Nicht nur wegen Corona, sondern auch mit Blick auf die Zukunft sei es Zeit geworden, das ZUK "im operativen Geschäft zu modernisieren" und personell neu aufzustellen, sagte der Pater. Dafür brauche es junge Menschen. Mit dem 27-jährigen Hartmann hat das ZUK nun einen Geschäftsführer mit einer vielfältigen Ausbildung und offenkundigem Durchhaltevermögen, der dem Kloster seit Jahren eng verbunden ist. Hartmann, der aus dem Landkreis Erding stammt, absolvierte eine Lehre als Hotelfachmann und machte anschließend ein Freiwilliges Soziales Jahr im Aktionszentrum des Klosters. Dort engagierte er sich unter anderem in einem Projekt, das sich um straffällig gewordene junge Erwachsene kümmert. "Ich habe festgestellt, dass ich ganz gut mit Jugendlichen kann, die sich im Leben schwer tun", sagte Hartmann. Diesen Weg wollte er weitergehen: Er holte die Mittlere Reife nach, machte an der Berufsoberschule das Abitur und studierte von 2017 an in Benediktbeuern Soziale Arbeit. Nebenbei war er Bildungsreferent im Kloster und jobbte auf dem Bau bei einem Betrieb im Dorf.

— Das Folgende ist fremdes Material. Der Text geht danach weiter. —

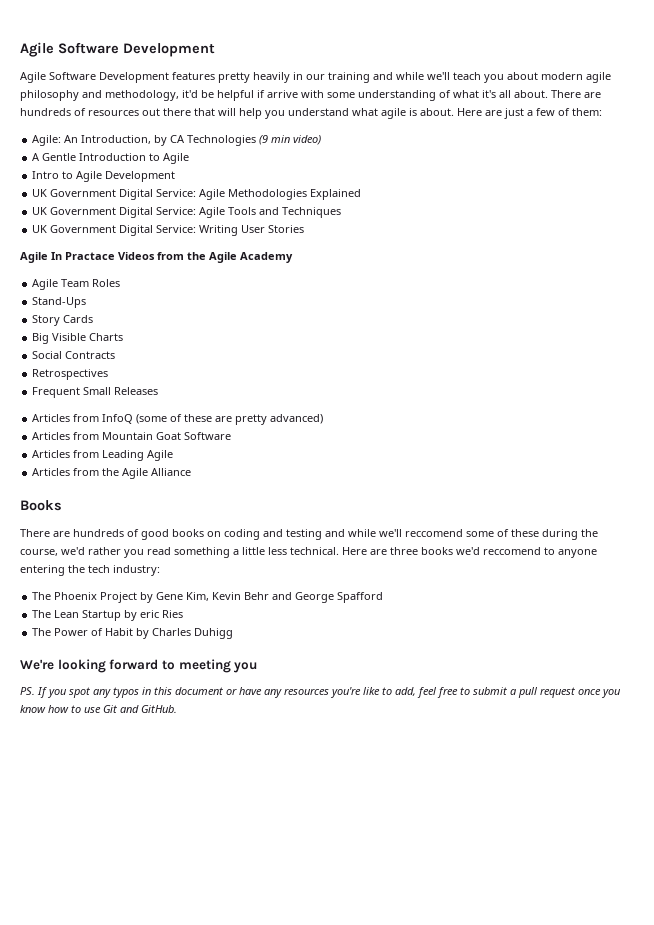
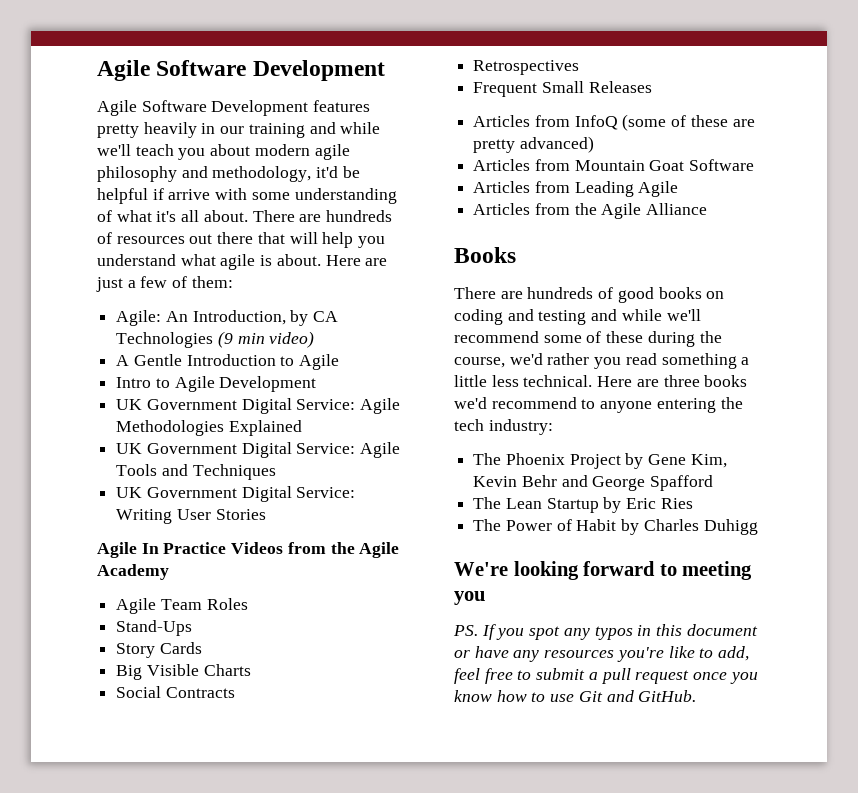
[65,252,115,260] Practace -> [163,542,227,554] Practice
[405,529,463,537] reccomend -> [454,331,539,343] recommend
[483,547,541,555] reccomend -> [491,397,577,409] recommend
[140,610,160,618] eric -> [626,498,657,509] Eric

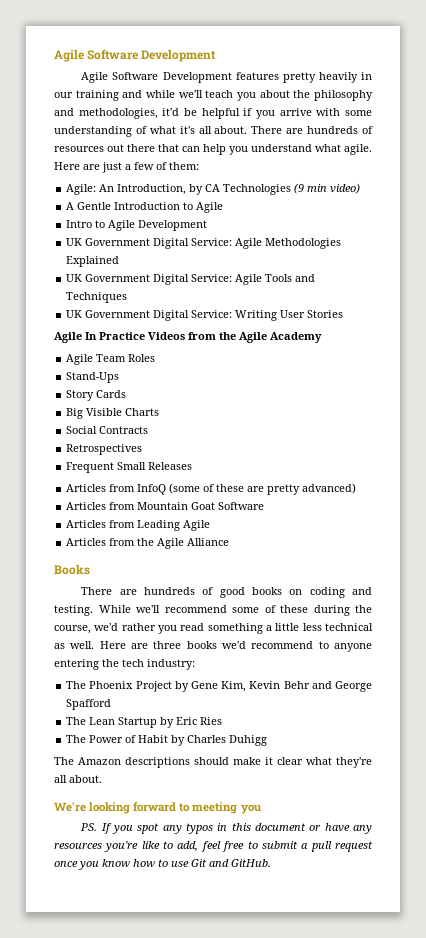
[254,144,350,160] modern agile -> [293,90,311,98] the
[212,166,312,182] methodology, -> [78,108,158,119] methodologies,
(164, 194) none -> [255,110,275,119] you
[289,232,318,244] will -> [182,146,200,152] can
[220,254,321,270] agile is about. -> [344,144,372,155] agile.
[538,309,662,325] testing and while -> [54,605,131,616] testing. While
[523,375,593,387] technical. -> [325,623,373,631] [54,641,95,649] technical as well.
(758, 527) none -> [54,757,372,768] [54,775,102,783] // The Amazon descriptions should make it clear what they're all about.

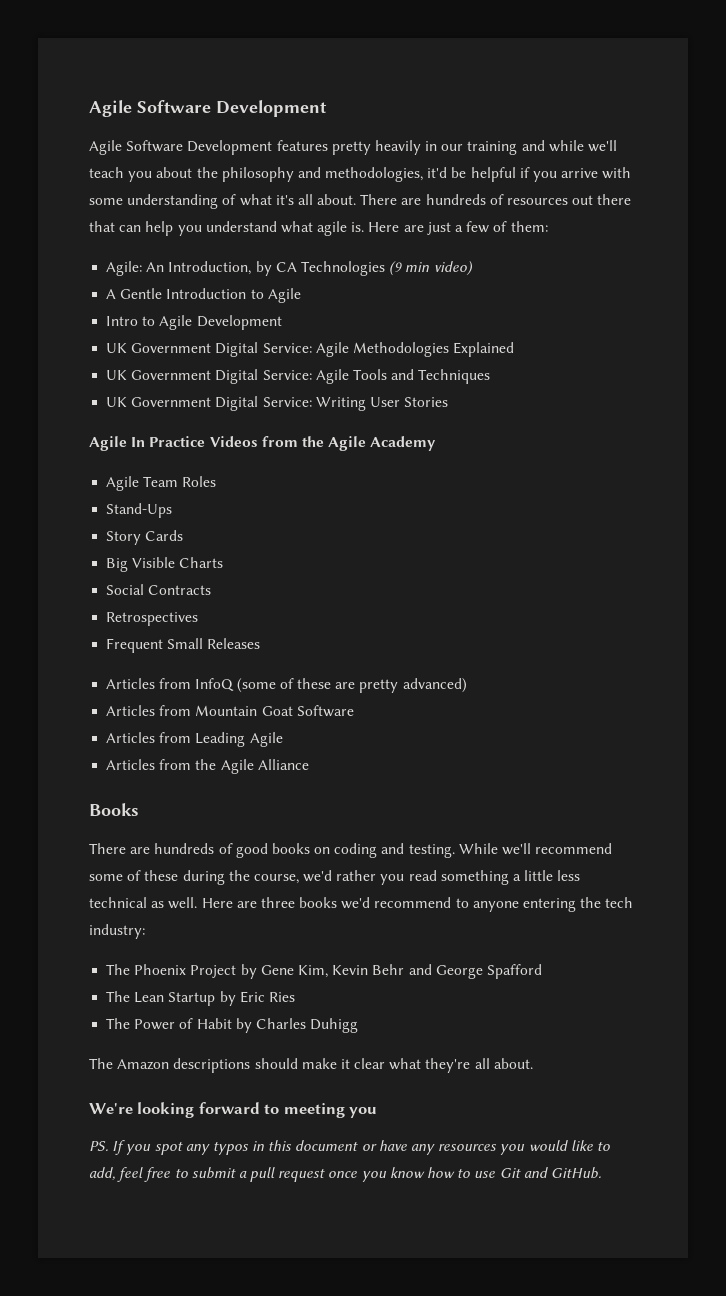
[344,144,372,155] agile. -> [317,221,365,236] agile is.
[104,841,139,852] you're -> [500,1140,568,1155] you would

Er komme aus dem Bereich Jugendhilfe, sagte Hartmann, aber sein neuer Job drehe sich vor allem um die Frage: "Wie kriegen wir das finanziert?" Die Lage sei ernst, "wir müssen schleunigst schauen, dass wir Einnahmen generieren". Dazu seien Erwachsenenbildung, Tagungen und Veranstaltungen für Firmen, die den Gästebereich nutzen könnten, unerlässlich. Bei seinen sonntäglichen Spaziergängen beobachte er regelmäßig viele Familien, die mit ihren Kinder durchs Moor spazierten. Vielleicht könne man die Ausflügler dafür gewinnen, das ZUK bei der Pflege der Lehrpfade und Erlebnisbiotope mit einer Spende zu unterstützen.

Als neuer Geschäftsführer will Hartmann das ZUK besser im Dorf vernetzen und den Mitarbeitern, Ehrenamtlichen und Fördermitgliedern, "die hier so viel Herzblut reinstecken", eine "gesunde Perspektive geben". Eine Herausforderung sieht Pater Geißinger nicht nur bei den klammen Finanzen, sondern auch im steigenden Ausflugsverkehr rund um das Kloster, der während der Pandemie noch zugenommen habe. Der Drang nach draußen sei so groß, dass Regeln oft nicht mehr eingehalten und sensible Naturräume verletzt würden. "Es braucht ein Konzept, wie Menschen die Natur kennenlernen und sie trotzdem schützen können." Viele Aufgaben, in die der neue Geschäftsführer nun schrittweise eingearbeitet werden soll. Hartmann selbst fühlt sich dem gewachsen: "Ich habe Respekt, freue mich aber sehr auf die Herausforderung", sagte er.